Differential Privacy
Contents
Full Title or Meme
Differential Privacy is a system for publicly sharing information about a data collection by describing the patterns of groups within the collection while withholding information that could identify the Subject.
Context
Differential Privacy is a mathematical technique that injects inaccuracies or "noise," into the data, making some people younger and an equal number older, changing races or other attributes. The more noise you inject, the harder deanonymization becomes. Apple and Facebook started using this technique in 2019 to collect aggregate data without identifing particular users.
Problems
To much noise can render the data unless. One analysis showed that a differentially private verson of the 2010 census included households that supposedly had 90 people.[1] It seems that "normal statistics" biases in the randomization would hide any data that was not "normal".
Solutions
U.S. Census Bureau officials said the agency is revamping its systems to prevent anyone from using published data to target individual respondents through the information they disclosed to the census.
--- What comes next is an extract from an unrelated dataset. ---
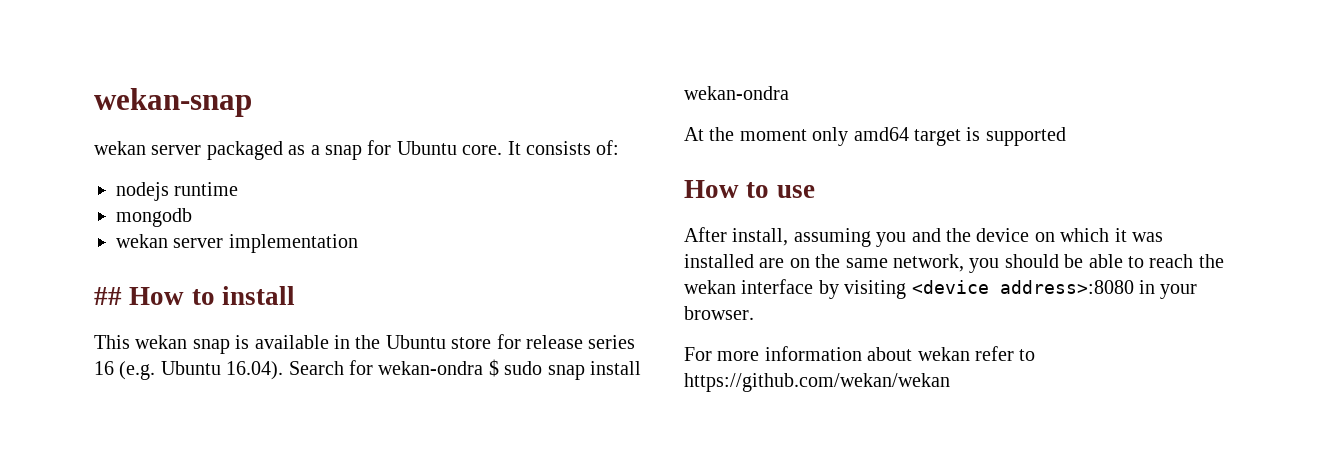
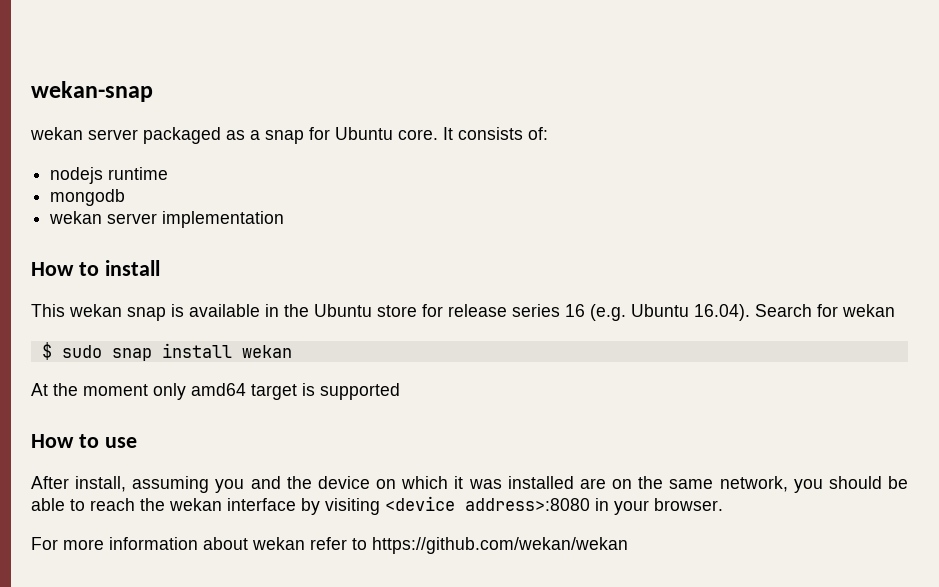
[94,287,122,305] ## -> (285, 219) none
[378,361,484,375] wekan-ondra -> [842,304,895,317] wekan //
[684,86,789,100] wekan-ondra -> [241,345,292,358] wekan

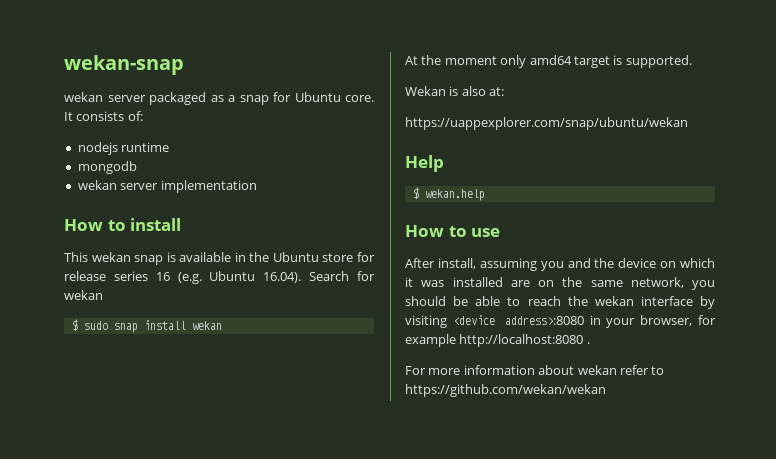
[320,383,400,400] supported -> [625,55,692,68] [405,86,505,96] [405,117,688,130] [405,155,444,172] [412,187,485,201] supported. // Wekan is also at: // https://uappexplorer.com/snap/ubuntu/wekan // Help // $ wekan.help
[654,498,723,511] browser. -> [640,315,716,326] [405,334,590,347] browser, for example http://localhost:8080 .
The bureau aims to use a mathematical process, called Differential Privacy, to modify census results sufficiently to reliably conceal respondents' identity. The agency will make small additions to and subtractions from each number, prior to almost every table's publication, and significantly cut the number of published statistics. Although data users are concerned these changes will disrupt their use of census data, not addressing the danger could allow information on individuals to be exposed, violating federal privacy law and elevating the risk of identity theft and other kinds of misuse.[2]
from ACM (2021-01-11)
As privacy violations have become rampant, and calls for better measures to protect sensitive, personally identifiable information have primarily resulted in bureaucratic policies satisfying almost no one, differential privacy is emerging as a potential solution.
In "Differential Privacy: The Pursuit of Protections by Default," a Case Study in ACM Queue, Google’s Damien Desfontaines and Miguel Guevara reflect with Jim Waldo and Terry Coatta on the engineering challenges that lie ahead for differential privacy, as well as what remains to be done to achieve their ultimate goal of providing privacy protection by default.
Differential privacy, an approach based on a mathematically rigorous definition of privacy that allows formalization and proof of the guarantees against re-identification offered by a system, signifies measures of privacy that can be quantified and reasoned about—and then used to apply suitable privacy protections.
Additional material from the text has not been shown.